TARZAN AND THE MADMAN
Review contributed by Doc Hermes ERB Reviews

Written in 1940 but not published until 1965, this late entry in the Tarzan series never appeared in magazine form and Burroughs apparently shelved it for good. (The later TARZAN AND THE "FOREIGN LEGION" also had no success in finding a magazine sale and eventually was published by Burroughs himself, three years after it was written.) As for TARZAN AND THE MADMAN, it was eventually brought out of limbo into hardcover in 1964 by Canaveral Press and then issued as a paperback the following year.

The book starts off strongly with the mystery of why local friendly African tribes think the Apeman has been abducting women and children (who are never seen again). Tarzan is puzzled and grimly determined to find out the imposter who has been undermining his reputation (he states bluntly that he will find the man and kill him, simple as that). There is also an impressive moment when a crook takes a shot at the peacefully approaching Apeman, but even as his bullet misses, an arrow thumps into the gunman`s shoulder and Tarzan is already vanishing up into the trees. Every now and then, we get a glimpse of just how quick and dangrous the Apeman is, and this is one of those instances.

Unfortunately, the story quickly gets bogged down in the confused situation involving a mysterious lunatic who thinks he IS Tarzan* but who is believed to be God by the descendants of still another lost city founded by Europeans long ago. This time, it`s a castle populated by  "chocolate-colored" people who are the result of Portugese colonists who have intermixed with the native Africans, and of course they are in a state of perpetual war with an opposing city populated by descendants of the Moors who had been chasing the Portugese. Haven`t we seen this setup all before? By this time, Burroughs had settled down to mixing five or six familiar ingredients in different combinations for each Tarzan book, and the result usually fell flat with a dull thud. Alemtejos,this particular lost civilization, is mostly there to make some heavy handed satire about organized religion, and since Tarzan doesn`t care particularly about the society, neither does the reader.

The story lacks any of the supporting cast. Jane, Korak, the Waziris are not even mentioned. For all we know, Tarzan is a solitary creature with no family and only a casually friendly footing with some of the native tribes. He seems oddly distracted and disinterested in the whole proceedings, as if he is bored by the whole business and would welcome a bash on the head so he can have amnesia again and nol have to think about anything other than eating and sleeping. (It`s also ironic that Tarzan scoffs at the idea of his desiring some of the treasure. "What would I do with gold?" he asks, conveniently forgetting all the time and work he made his Waziri tribesmen put in to looting Opar.)

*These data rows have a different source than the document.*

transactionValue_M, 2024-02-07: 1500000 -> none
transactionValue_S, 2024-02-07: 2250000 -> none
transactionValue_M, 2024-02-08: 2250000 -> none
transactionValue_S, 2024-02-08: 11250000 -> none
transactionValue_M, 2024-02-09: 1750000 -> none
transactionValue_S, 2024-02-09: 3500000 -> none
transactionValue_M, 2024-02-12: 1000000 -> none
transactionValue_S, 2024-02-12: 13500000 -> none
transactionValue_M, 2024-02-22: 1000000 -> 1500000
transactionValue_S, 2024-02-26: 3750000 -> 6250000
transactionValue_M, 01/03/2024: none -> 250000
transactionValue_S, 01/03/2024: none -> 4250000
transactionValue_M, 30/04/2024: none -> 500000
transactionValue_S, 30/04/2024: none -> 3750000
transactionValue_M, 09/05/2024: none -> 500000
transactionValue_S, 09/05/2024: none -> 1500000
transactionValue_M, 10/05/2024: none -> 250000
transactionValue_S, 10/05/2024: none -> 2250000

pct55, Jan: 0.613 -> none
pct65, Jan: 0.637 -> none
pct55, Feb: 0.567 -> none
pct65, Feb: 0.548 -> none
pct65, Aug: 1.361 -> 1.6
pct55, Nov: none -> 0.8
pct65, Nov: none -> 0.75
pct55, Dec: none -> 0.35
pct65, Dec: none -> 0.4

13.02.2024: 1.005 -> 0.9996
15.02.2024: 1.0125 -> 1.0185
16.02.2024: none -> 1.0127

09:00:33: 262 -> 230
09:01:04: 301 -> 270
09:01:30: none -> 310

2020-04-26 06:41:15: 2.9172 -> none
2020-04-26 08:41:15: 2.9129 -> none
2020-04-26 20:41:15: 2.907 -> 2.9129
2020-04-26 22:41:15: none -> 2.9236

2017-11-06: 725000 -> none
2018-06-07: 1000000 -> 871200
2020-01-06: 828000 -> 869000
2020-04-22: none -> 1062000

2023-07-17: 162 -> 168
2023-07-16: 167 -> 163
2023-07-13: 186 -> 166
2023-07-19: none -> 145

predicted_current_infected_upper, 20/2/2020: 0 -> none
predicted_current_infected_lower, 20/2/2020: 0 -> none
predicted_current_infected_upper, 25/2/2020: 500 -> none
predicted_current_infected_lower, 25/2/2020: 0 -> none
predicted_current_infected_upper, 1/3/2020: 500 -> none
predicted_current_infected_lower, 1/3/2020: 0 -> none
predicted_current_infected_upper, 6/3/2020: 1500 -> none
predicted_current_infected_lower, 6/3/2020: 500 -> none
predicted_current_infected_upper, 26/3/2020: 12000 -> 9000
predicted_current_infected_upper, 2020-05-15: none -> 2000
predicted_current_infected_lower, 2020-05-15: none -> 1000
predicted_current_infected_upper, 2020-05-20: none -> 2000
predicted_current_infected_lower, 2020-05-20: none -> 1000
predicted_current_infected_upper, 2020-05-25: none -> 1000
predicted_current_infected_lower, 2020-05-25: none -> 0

Burroughs is still putting humans down and attributing imaginary virtues to animals. He writes that animals are not avaricious or greedy; of COURSE they are, almost every species from hummingbirds to deer spend much of their time defending their territory or trying to extend it, just like humans. And he repeats that animals do not lie. (Duh! If you can`t use language, you can`t lie. And don`t you think that if your pets could talk, that the cat would constantly be trying to blame everything on the dog? Or that the dog would be saying some burglar must have gotten in and eaten the steak on the dinner table?)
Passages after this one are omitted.